Data listing.
--

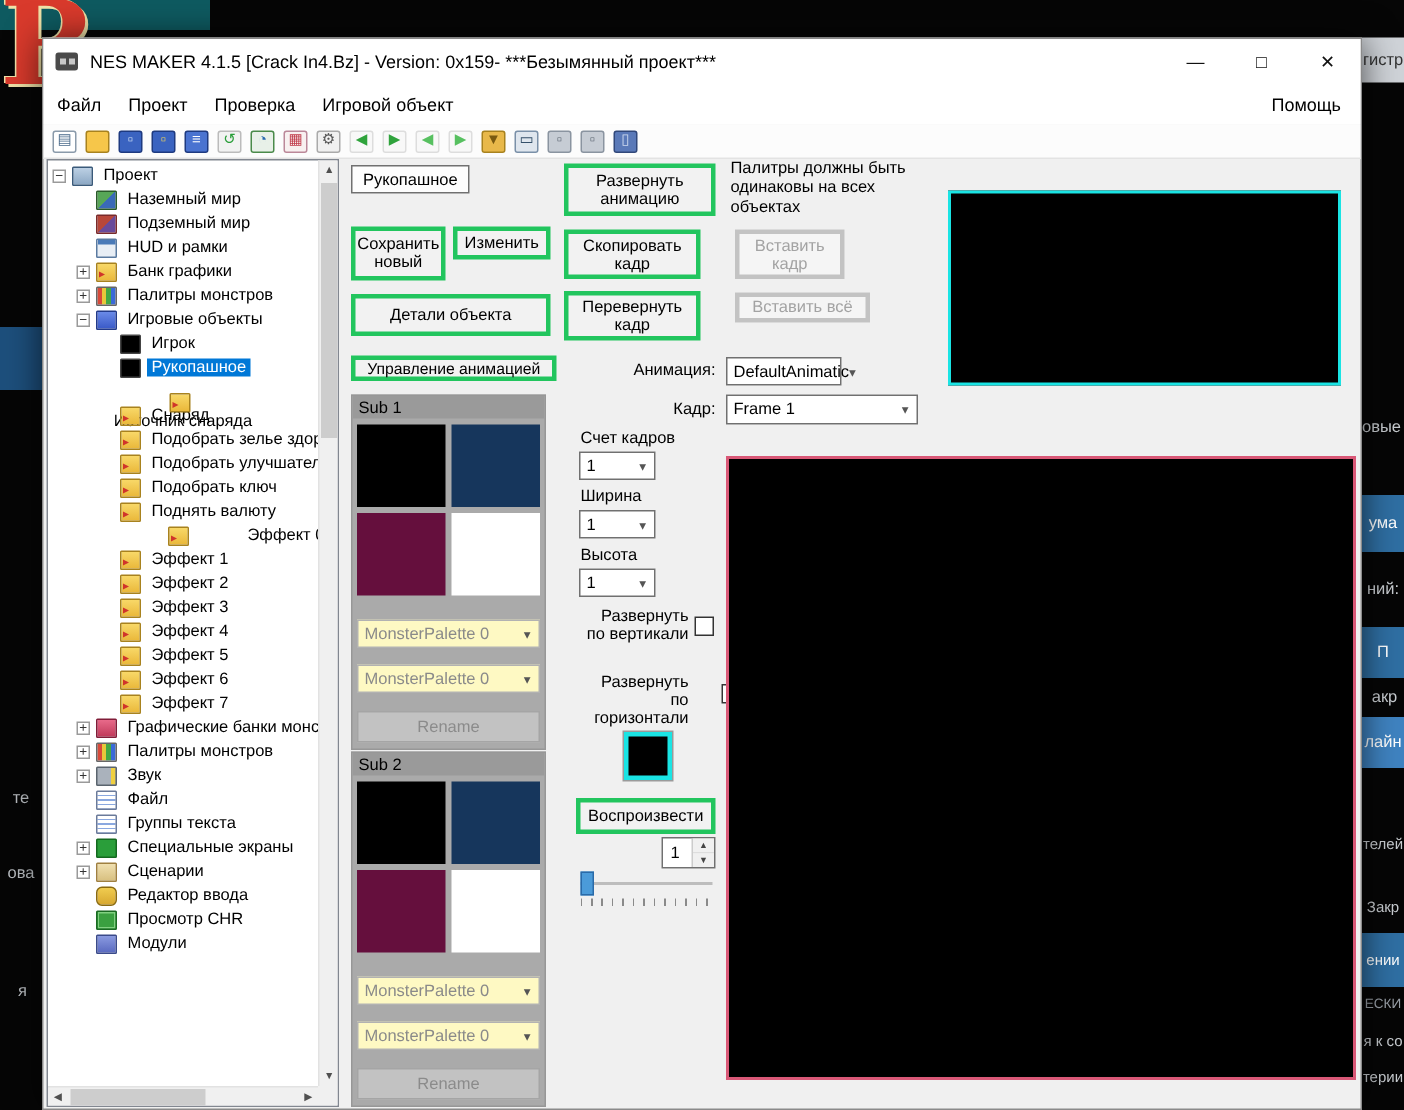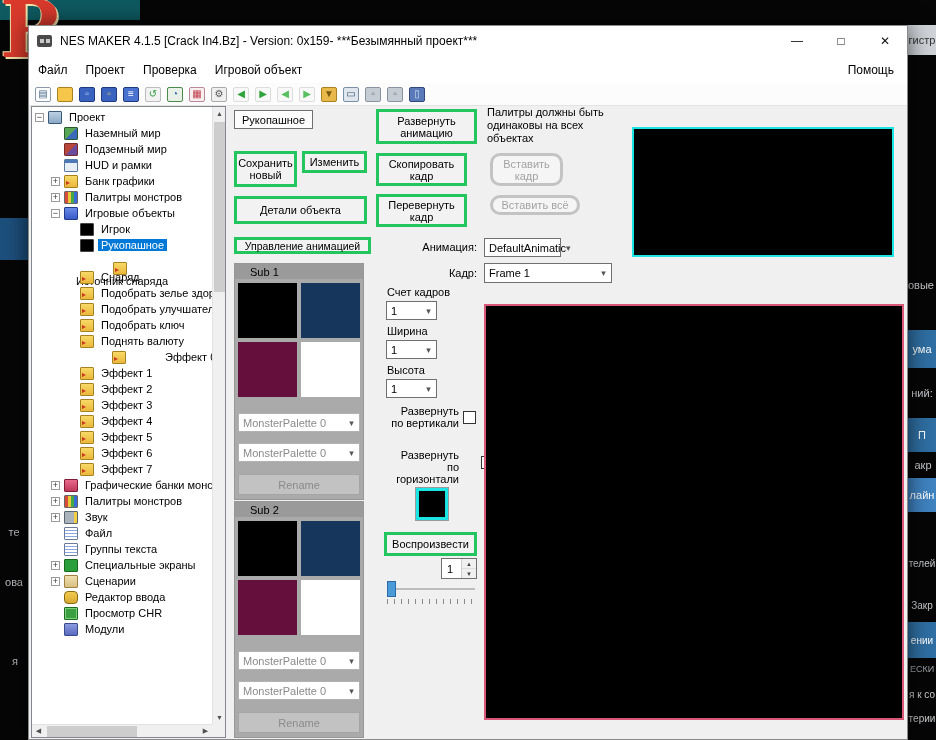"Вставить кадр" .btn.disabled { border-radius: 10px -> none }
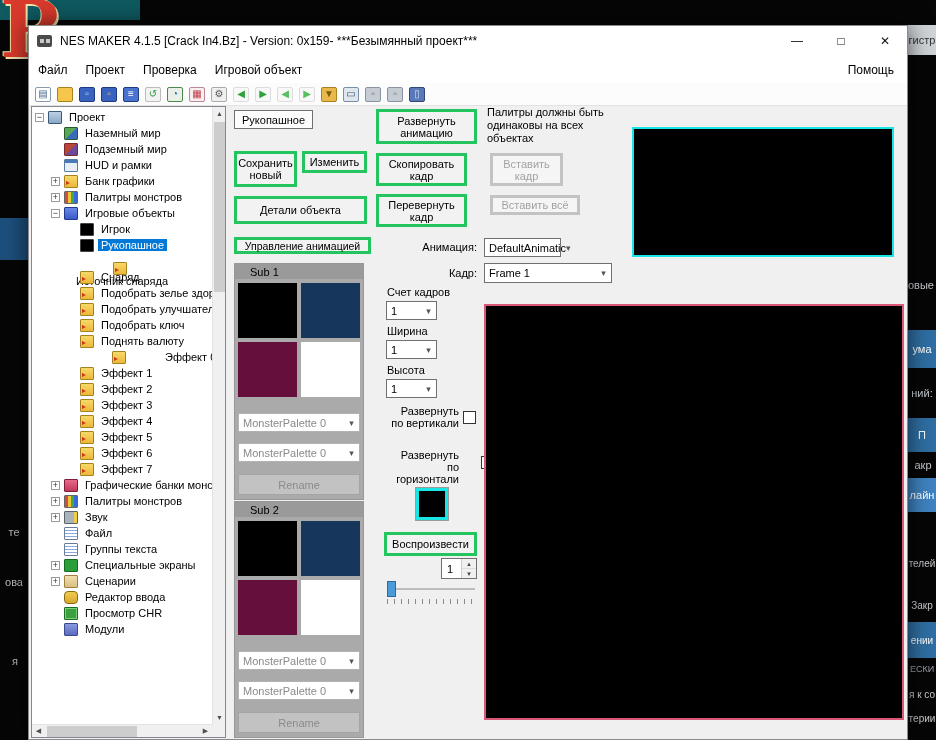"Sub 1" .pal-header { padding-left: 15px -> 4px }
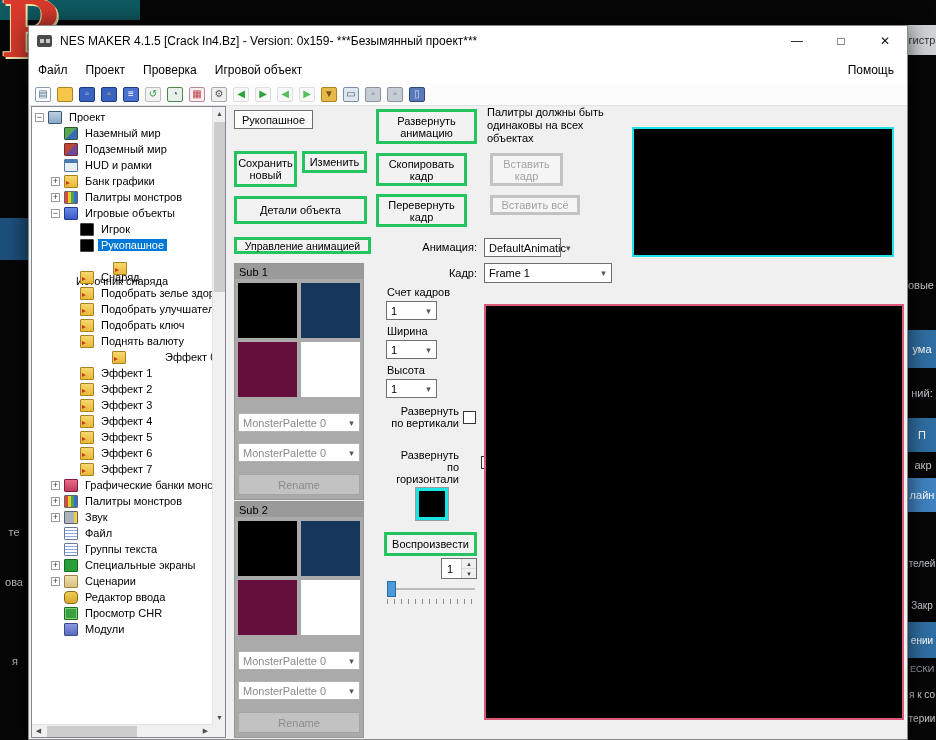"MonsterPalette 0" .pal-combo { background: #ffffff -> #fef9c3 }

--

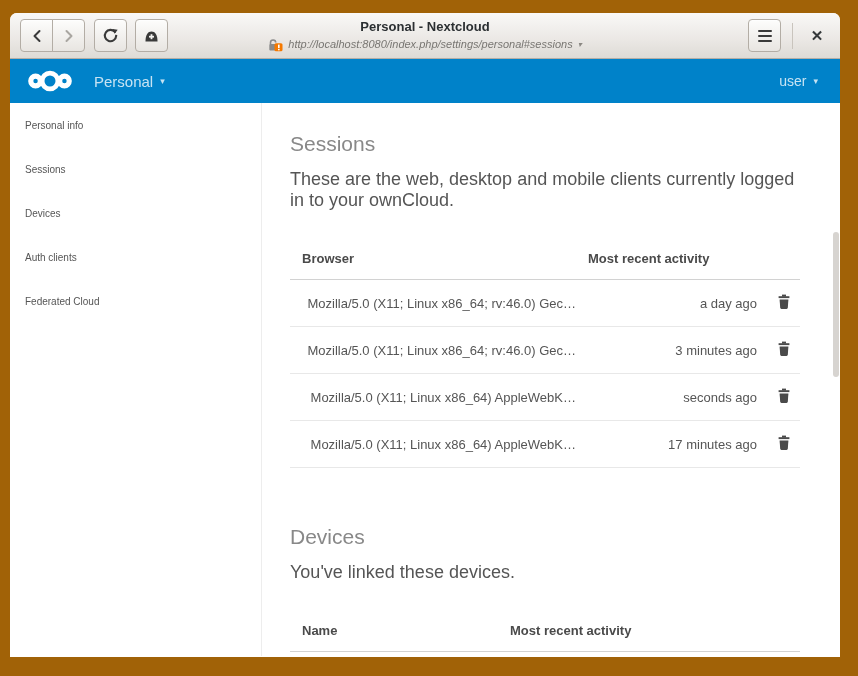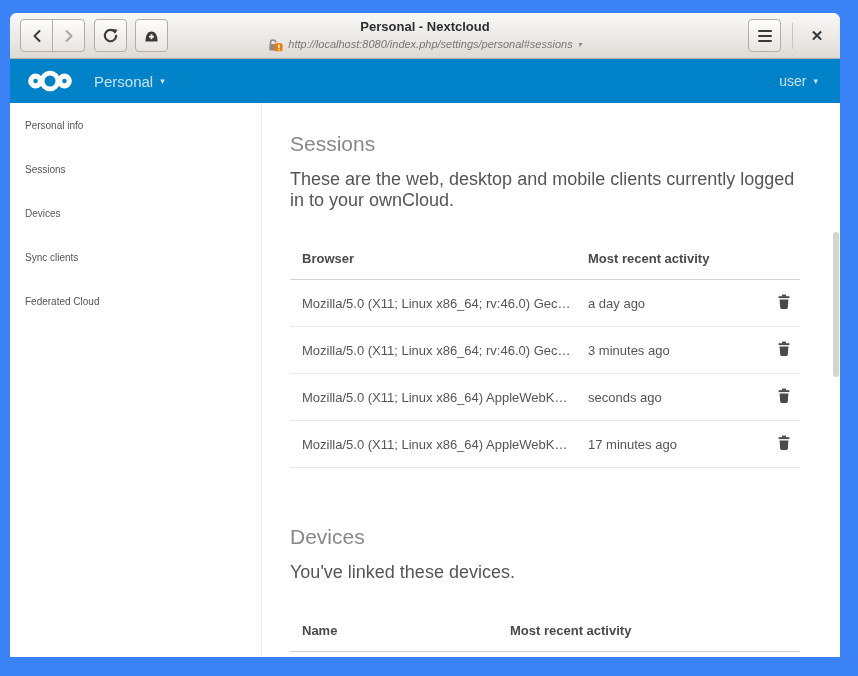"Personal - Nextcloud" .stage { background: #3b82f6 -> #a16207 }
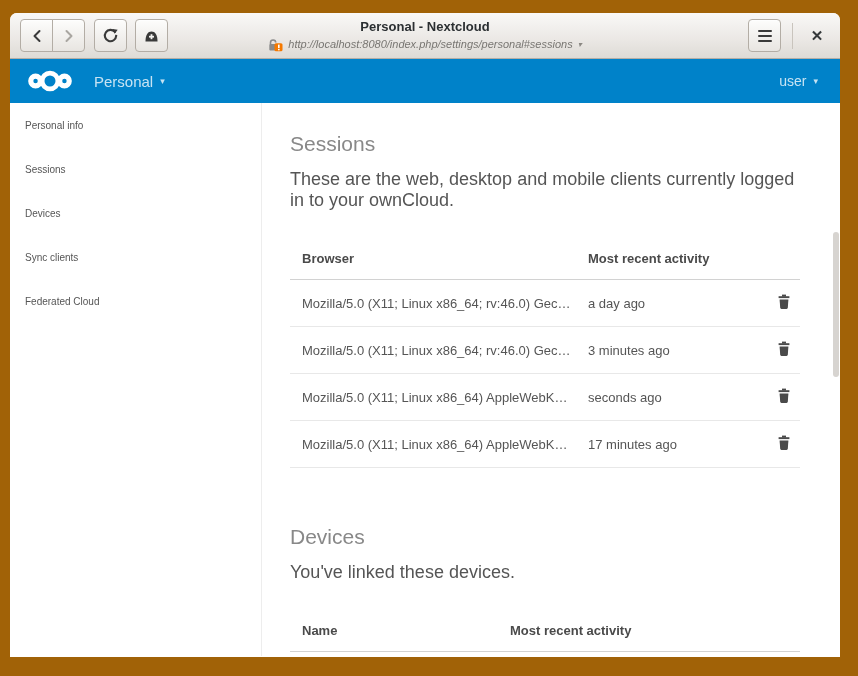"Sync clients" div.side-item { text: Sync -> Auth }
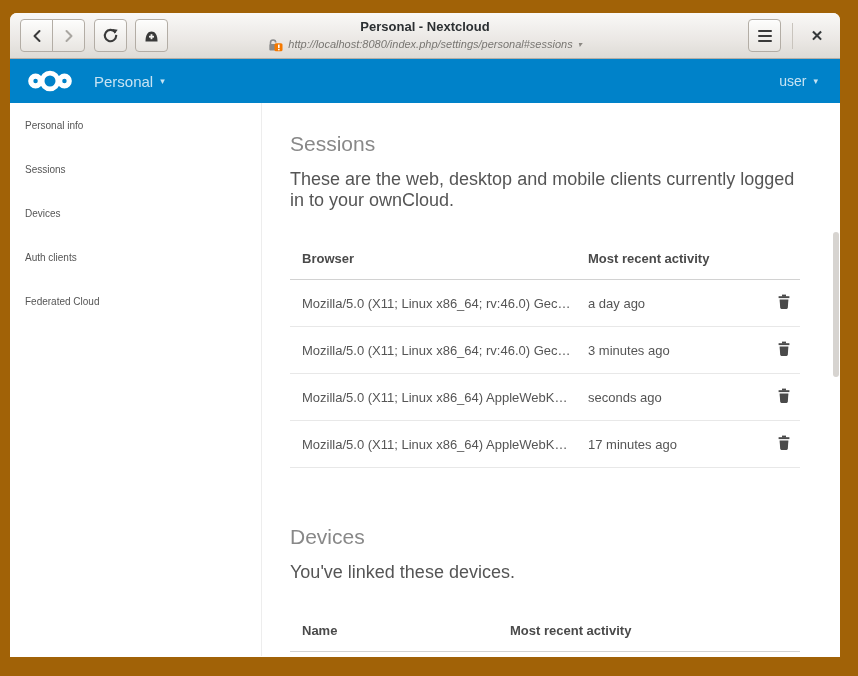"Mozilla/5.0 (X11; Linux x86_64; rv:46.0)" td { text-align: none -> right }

--

Exercise. Reproduce the data above exactly, but only from the line containing "background: #3b82f6 ->" through the line containing "(X11; Linux x86_64;"; skip the pictures.

Answer for this exercise.
"Personal - Nextcloud" .stage { background: #3b82f6 -> #a16207 }
"Sync clients" div.side-item { text: Sync -> Auth }
"Mozilla/5.0 (X11; Linux x86_64; rv:46.0)" td { text-align: none -> right }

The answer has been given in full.